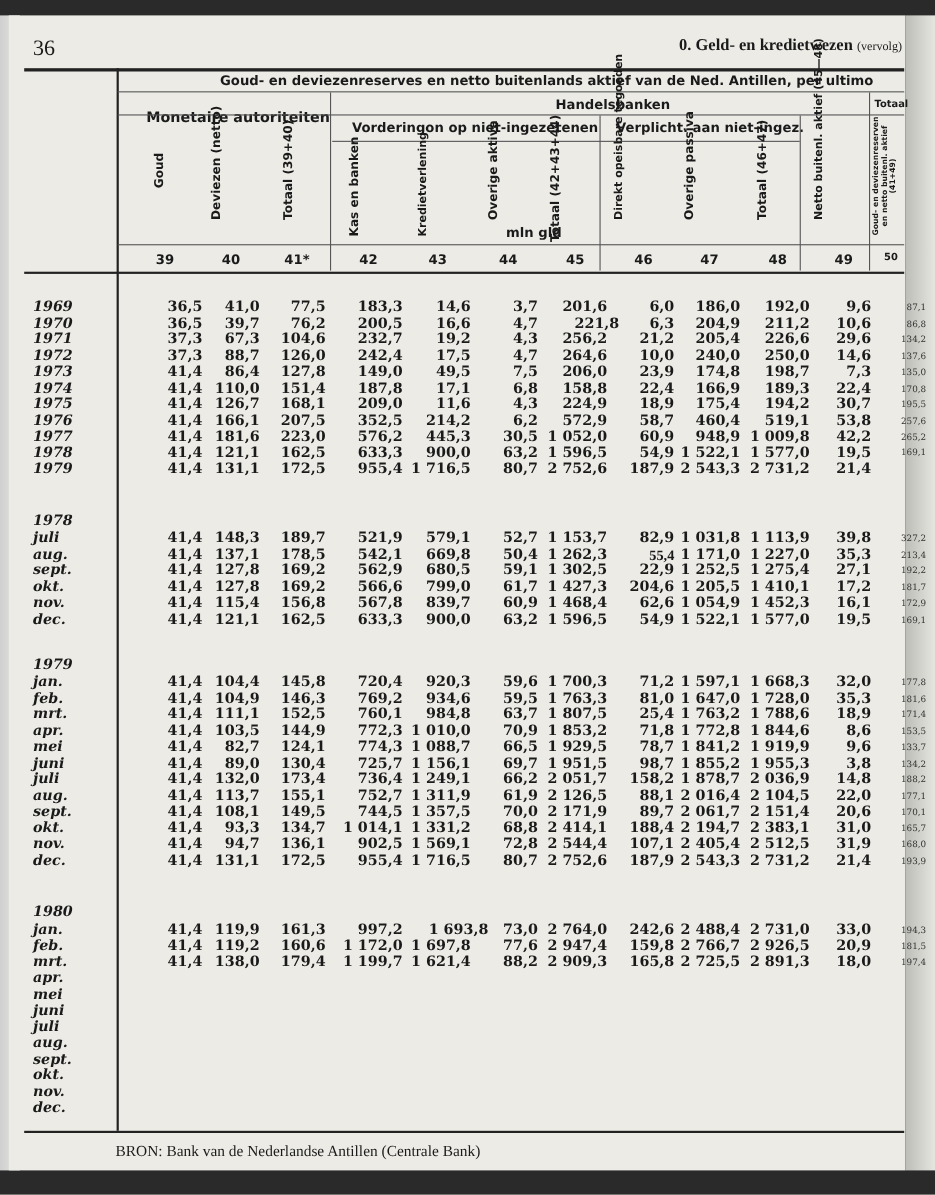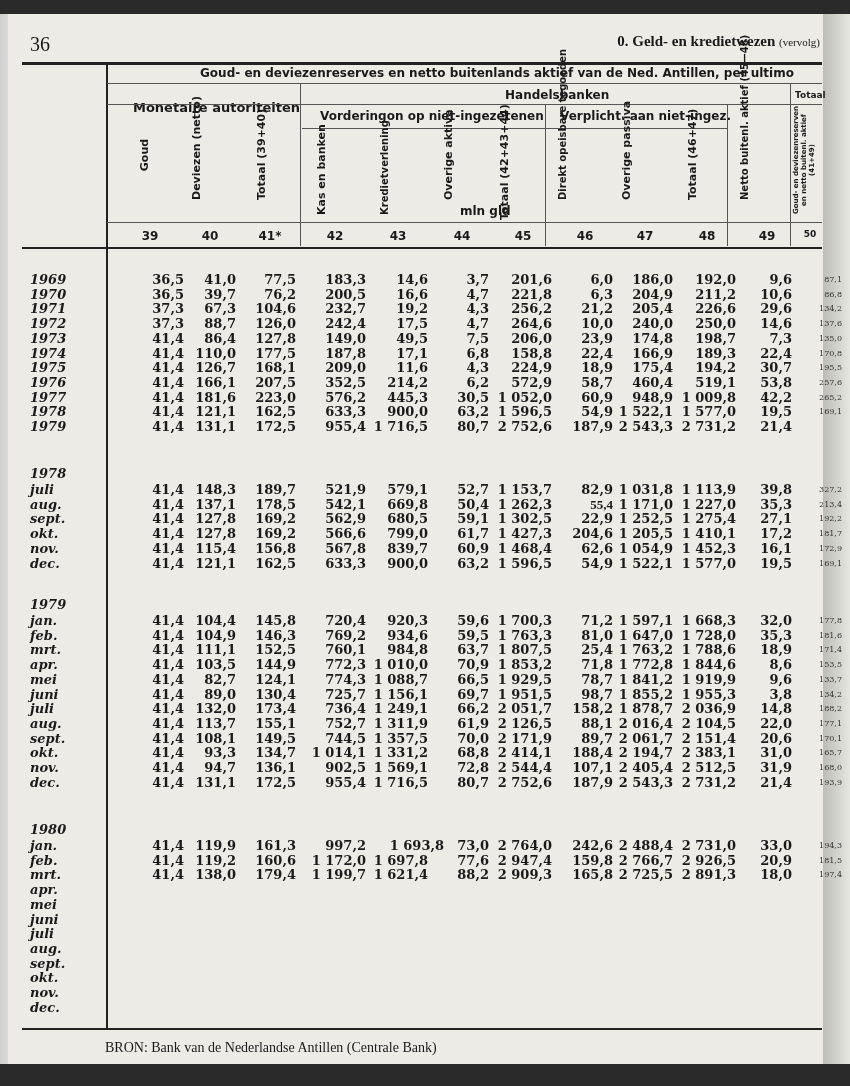--- a/index.html
+++ b/index.html
@@ -111,7 +111,7 @@
       <span class="v" style="right: 454px; position: absolute; left: auto;">200,5</span>
       <span class="v" style="right: 392px; position: absolute; left: auto;">16,6</span>
       <span class="v" style="right: 331px; position: absolute; left: auto;">4,7</span>
-      <span class="v" style="right: 268px; position: absolute; left: auto;">221,8</span>
+      <span class="v" style="right: 257px; position: absolute; left: auto;">221,8</span>
       <span class="v" style="right: 207px; position: absolute; left: auto;">6,3</span>
       <span class="v" style="right: 147px; position: absolute; left: auto;">204,9</span>
       <span class="v" style="right: 84px; position: absolute; left: auto;">211,2</span>

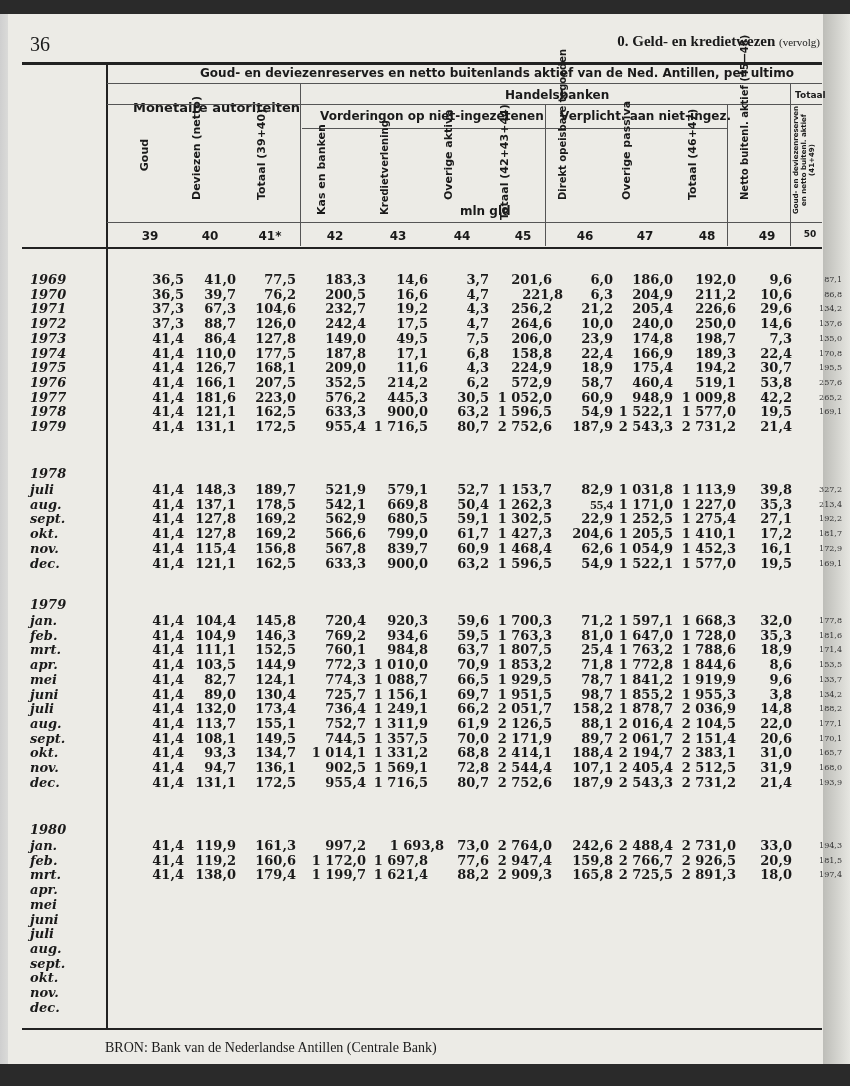--- a/index.html
+++ b/index.html
@@ -167,7 +167,7 @@
       <span class="label">1974</span>
       <span class="v" style="right: 636px; position: absolute; left: auto;">41,4</span>
       <span class="v" style="right: 584px; position: absolute; left: auto;">110,0</span>
-      <span class="v" style="right: 524px; position: absolute; left: auto;">177,5</span>
+      <span class="v" style="right: 524px; position: absolute; left: auto;">151,4</span>
       <span class="v" style="right: 454px; position: absolute; left: auto;">187,8</span>
       <span class="v" style="right: 392px; position: absolute; left: auto;">17,1</span>
       <span class="v" style="right: 331px; position: absolute; left: auto;">6,8</span>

Activity |
Beginning with the first line of the entries above, repeat each line word for word until the line with "257px; position: absolute;" has been given too. Omit the pictures.

Your response |
--- a/index.html
+++ b/index.html
@@ -111,7 +111,7 @@
       <span class="v" style="right: 454px; position: absolute; left: auto;">200,5</span>
       <span class="v" style="right: 392px; position: absolute; left: auto;">16,6</span>
       <span class="v" style="right: 331px; position: absolute; left: auto;">4,7</span>
-      <span class="v" style="right: 268px; position: absolute; left: auto;">221,8</span>
+      <span class="v" style="right: 257px; position: absolute; left: auto;">221,8</span>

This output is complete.